11-n and an output contact (not shown). The sine wave signal level applied to the primary winding of the insulation transformer 2 is converted into a DC voltage by a level converter 5. Convert to Further, the output sine wave signal level of the sine wave oscillator 1 is converted into a DC voltage by the level converter 4. That is, the level converters 4 and 5 can be configured to detect a sine wave signal and convert it to a DC voltage.

The test logic circuit 3 includes first and second voltage dividers 6 and 7, first and second comparators 8 and 9, and a decision circuit 10.
When the resistances are set in a relationship of R1 to Rn = R0, the first voltage divider 6 is (１ ／) + α, and the second voltage divider 7 is (１ ／) − α. The partial pressure is applied, for example, α = 1/12. In that case, the first voltage divider 6 has a voltage divider of 7/12 and the second voltage divider 7
Are configured to respectively perform a partial pressure of 5/12.

When the output relay is not operating, the secondary winding of the insulating transformer 2 is in an open state, so that the level does not decrease due to the input resistance R0, and the DC voltage converted by the level converters 4, 5 does not occur. Is substantially equal to V. And
The voltage is divided by the first voltage divider 6 to 7V / 12, and is divided by the second voltage divider 7 to 5V / 12. Therefore, in the first comparator 8, the relationship of V> (7V / 12) is satisfied.
The comparison output signal is “0”, and in the second comparator 9, V> (5
V / 12), the comparison output signal becomes “1”. The determination circuit 10 can be configured as, for example, an AND circuit. In this case, the determination circuit 10 outputs “0” from the detection output terminal 12.

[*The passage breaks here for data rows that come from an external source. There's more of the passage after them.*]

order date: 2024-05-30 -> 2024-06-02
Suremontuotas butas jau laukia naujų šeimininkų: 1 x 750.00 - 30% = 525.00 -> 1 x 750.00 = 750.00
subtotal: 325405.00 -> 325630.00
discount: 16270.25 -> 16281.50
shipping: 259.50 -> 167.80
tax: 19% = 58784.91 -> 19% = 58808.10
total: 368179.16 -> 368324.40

When a single output relay operates, for example, when the detection contact 11-2 is turned on, the resistor R2 is equivalently connected in series with the input resistor R0. Therefore, as described above, since there is a relationship of R0 = R2, the output sine wave signal level of the sine wave oscillator 1 is divided into １ ／ and input to the level converter 5, where it is converted. The DC voltage becomes V / 2.

Therefore, in the first comparator 8, V / 2 and
7V / 12 and (V / 2) <(7
V / 12), the comparison output signal becomes “1”.
In the second comparator 9, V / 2 is compared with 5V / 12, and since (V / 2)> (5V / 12), the comparison output signal becomes "1". Therefore, the judgment circuit 1
0 outputs a detection signal of "1".

In a multiplex operation in which two output relays operate simultaneously, for example, in a multiplex operation in which the detection contacts 11-1 and 11-2 are simultaneously turned on, the resistors R1 and R2 are connected to the secondary of the insulating transformer 2. The sine wave signal applied to the primary winding of the insulating transformer 2 via the input resistor R0 is connected to the winding in parallel, and is divided into １ ／. 3
When the output relays operate simultaneously, the three resistors are connected in parallel to the secondary winding of the insulating transformer 2, so that the sine wave signal is divided into 1/4. .

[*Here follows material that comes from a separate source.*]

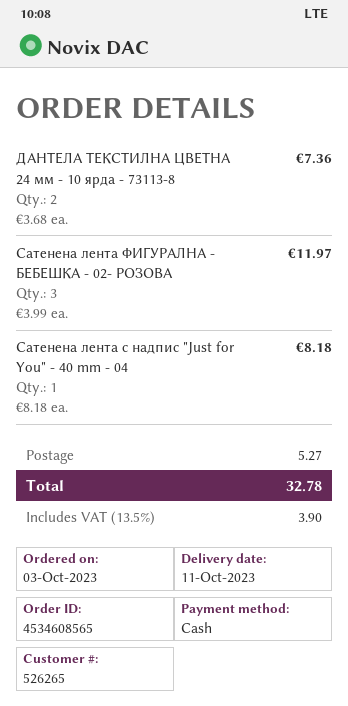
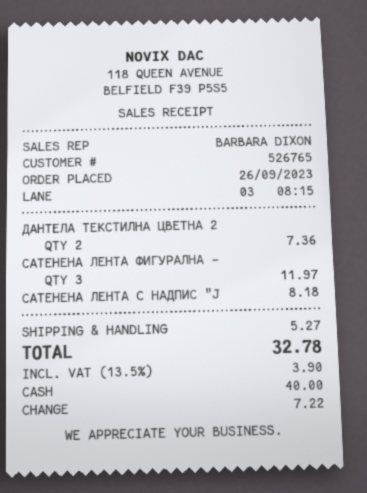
order date: 2023-10-03 -> 2023-09-26
customer number: 526265 -> 526765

Therefore, in the multiplex operation in which two output relays operate simultaneously, the first comparator 8 sets (V / 3) <(7
V / 12), the comparison output signal becomes “1”. However, in the second comparator 9, (V / 3) <(5V / 12)
Therefore, the comparison output signal becomes “0”. Therefore, the judgment circuit 10 outputs a detection signal of “0”,
This indicates that it is not a single operation. The same applies to the multiplex operation of three or more output relays.

As described above, when the output voltage of the level converter 5 is in the range of (5V / 12) to (7V / 12), "1" indicating the single operation is the detection output terminal. 1
2 output. If the detection output terminal 12 is "0" when the output relay operates, a multiplex operation is performed, so that a process for invalidating the remote control via the output contact of the output relay is performed. For example, the common control relay in FIG. 2 is turned off.

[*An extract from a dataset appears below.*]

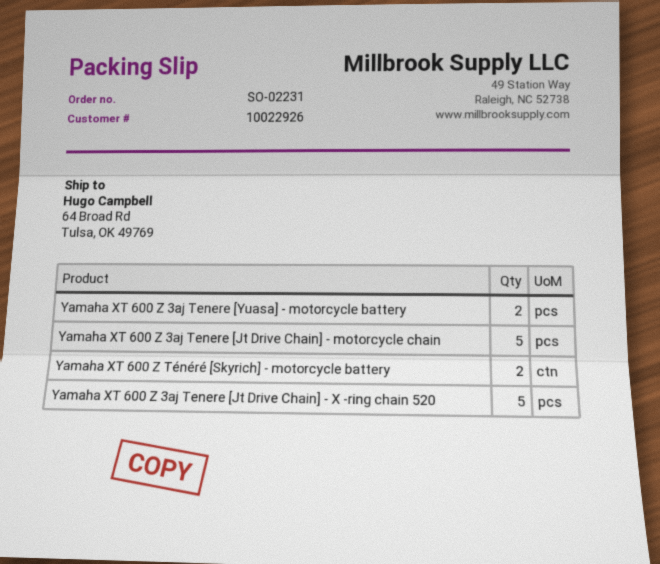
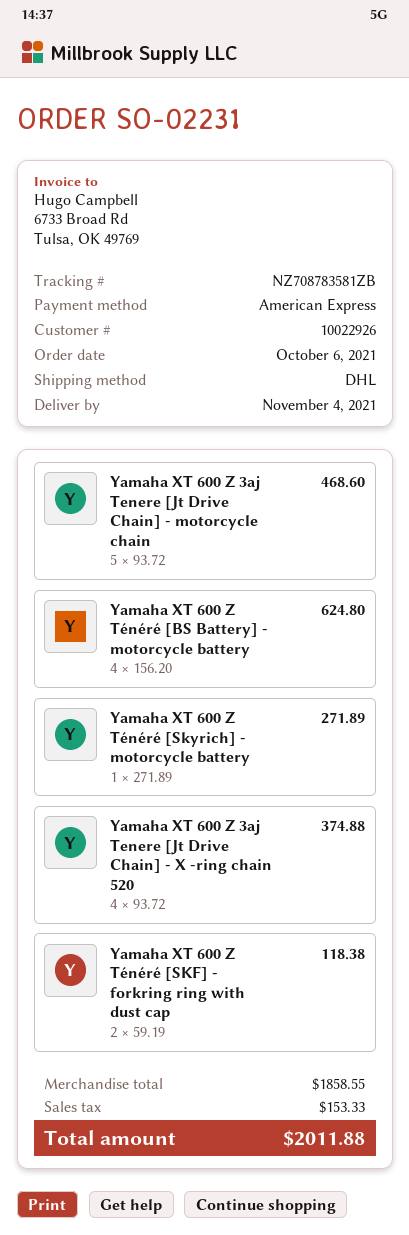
Yamaha XT 600 Z 3aj Tenere [Yuasa] - motorcycle battery: 2 -> none
Yamaha XT 600 Z Ténéré [Skyrich] - motorcycle battery: 2 -> 1
Yamaha XT 600 Z 3aj Tenere [Jt Drive Chain] - X -ring chain 520: 5 -> 4
Yamaha XT 600 Z Ténéré [BS Battery] - motorcycle battery: none -> 4
Yamaha XT 600 Z Ténéré [SKF] - forkring ring with dust cap: none -> 2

The present invention is not limited to the above-described embodiment, but can be variously modified. For example, the first and second comparators 8 and 9 constitute a window comparator. Therefore, the width of the window can be set by the voltage dividing ratio of the first and second voltage dividers 6 and 7, and the width of the window can be set in accordance with the accuracy of the resistors R0 and R1 to Rn. You can set the width.
For example, the width of the window can be increased by increasing the value of α in the case of performing a partial pressure of (α) ± α.
In this case, it is necessary to satisfy the condition of (1/2) -α >> (1/3) in order to enable the test at the time of single operation and at the time of multiple operation. By setting the input resistor R0 and the resistors R1 to Rn connected in series to the detection contact to have the same value, the change in the multiplex operation can be larger than that in the single operation. Can be set to different values if is slightly smaller.

[0022]

As described above, according to the present invention, the resistor R1 is connected in series to the detection contacts 11-1 to 11-n of the output relay.
To Rn, and connected in parallel to the secondary winding of the insulating transformer 2, and the input resistance R
0 to apply the output sine wave signal of the sine wave oscillator 1;
By comparing the sine wave signal level applied to the primary winding of the isolation transformer 2 with the output sine wave signal level,
It detects multiple operations of the output relay, and the output relay can be configured to have an output contact and one detection contact, so that downsizing and cost reduction can be achieved.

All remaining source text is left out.